> **WHAT IS NEEDED**: Your answer must be an exact copy of the records below, with every picture left out.

> **ENTRIES SHOWN**:
-.-.-

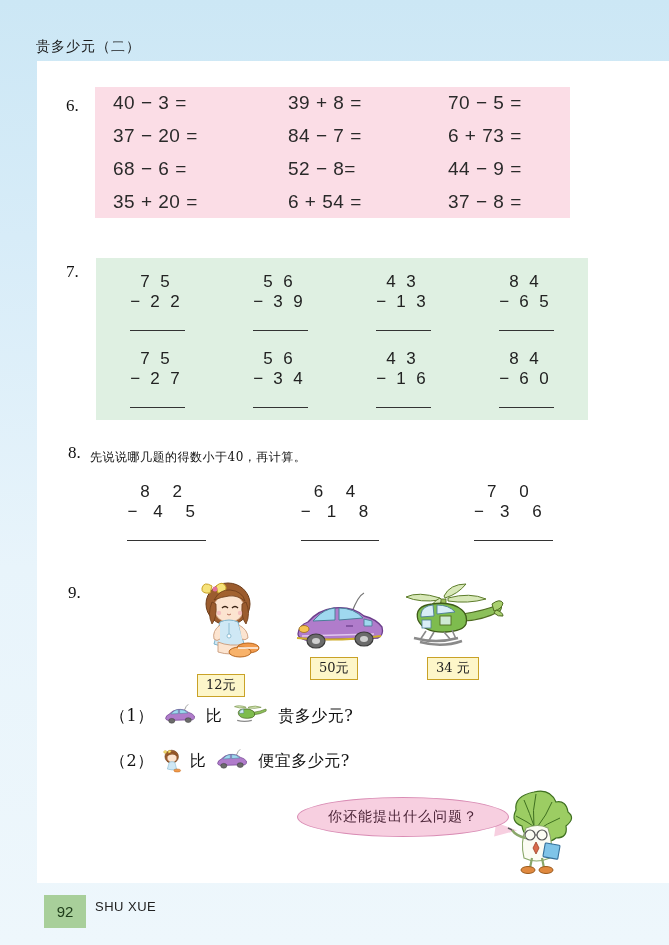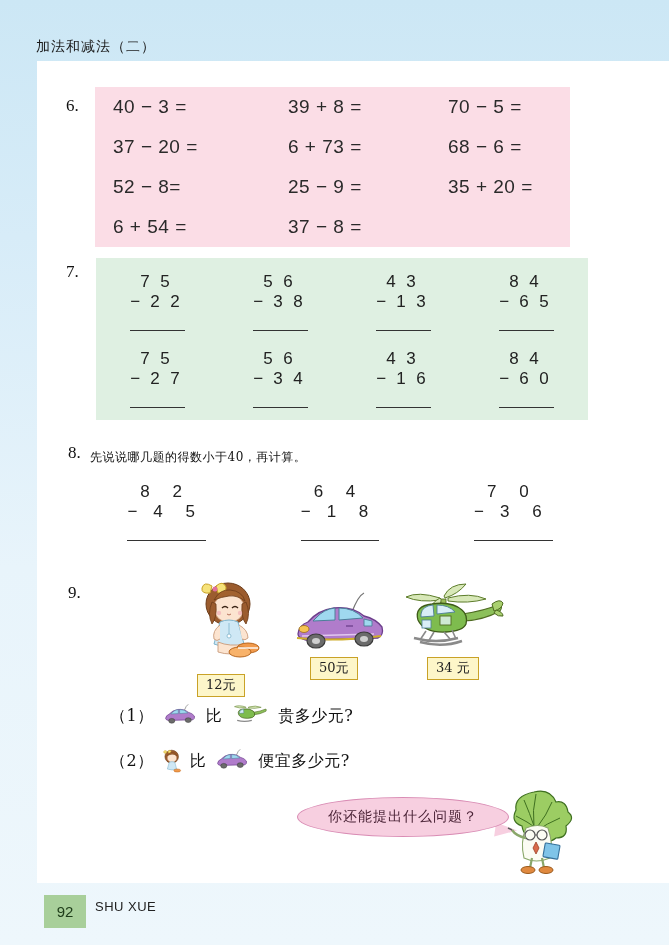"加法和减法（二）" div { text: 加法和减法 -> 贵多少元 }
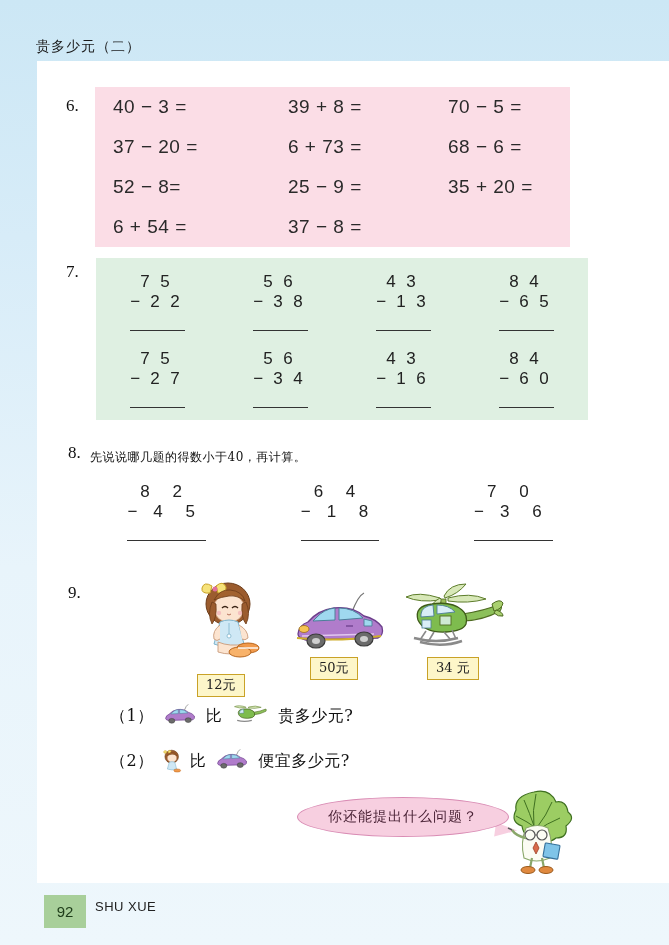"40 − 3 =" #block6 { height: 160px -> 131px }
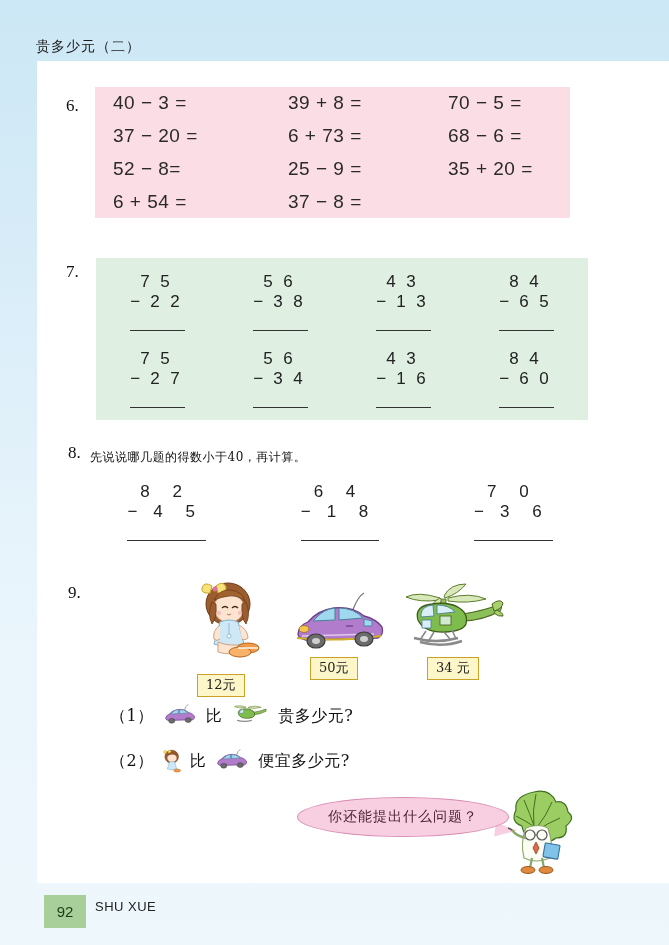"84 − 7 =" div.cell { html: none -> <div>84 − 7 =</div> }
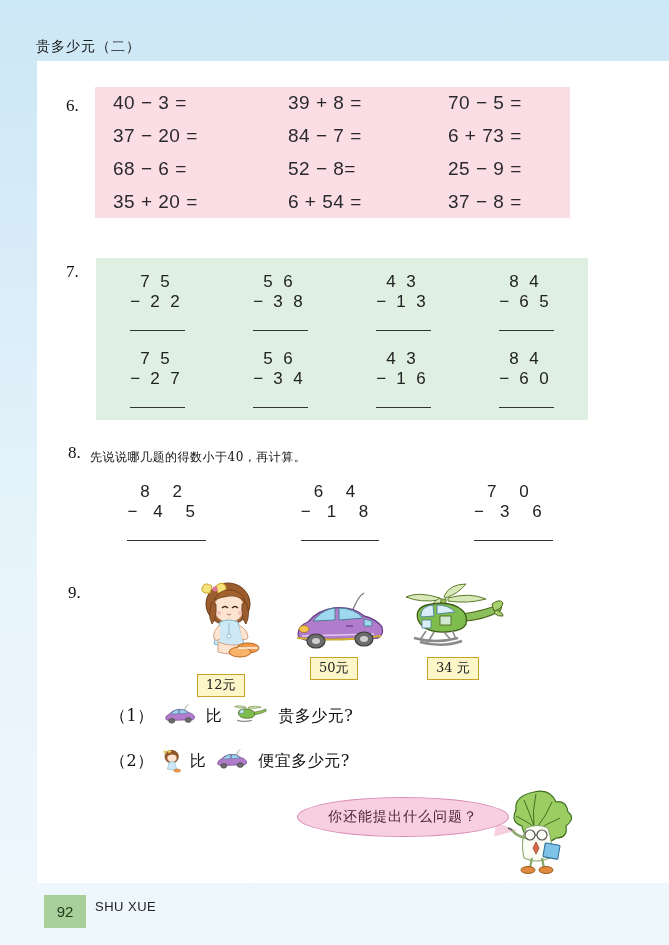"25 − 9 =" div.cell { text: 25 -> 44 }
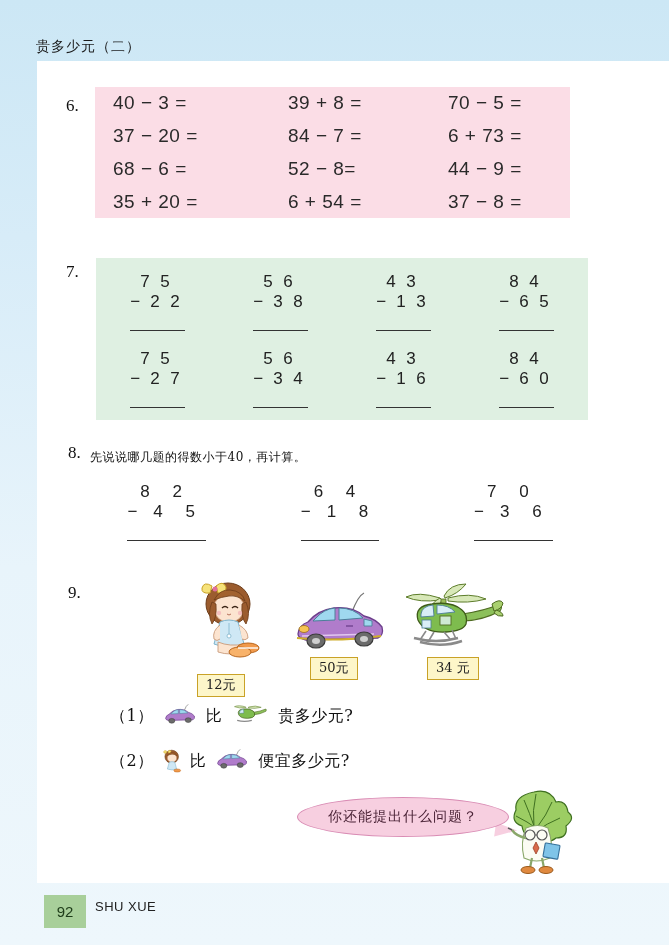"3 8" span { text: 8 -> 9 }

-.-.-

> **RESPONSE AREA**:
"加法和减法（二）" div { text: 加法和减法 -> 贵多少元 }
"40 − 3 =" #block6 { height: 160px -> 131px }
"84 − 7 =" div.cell { html: none -> <div>84 − 7 =</div> }
"25 − 9 =" div.cell { text: 25 -> 44 }
"3 8" span { text: 8 -> 9 }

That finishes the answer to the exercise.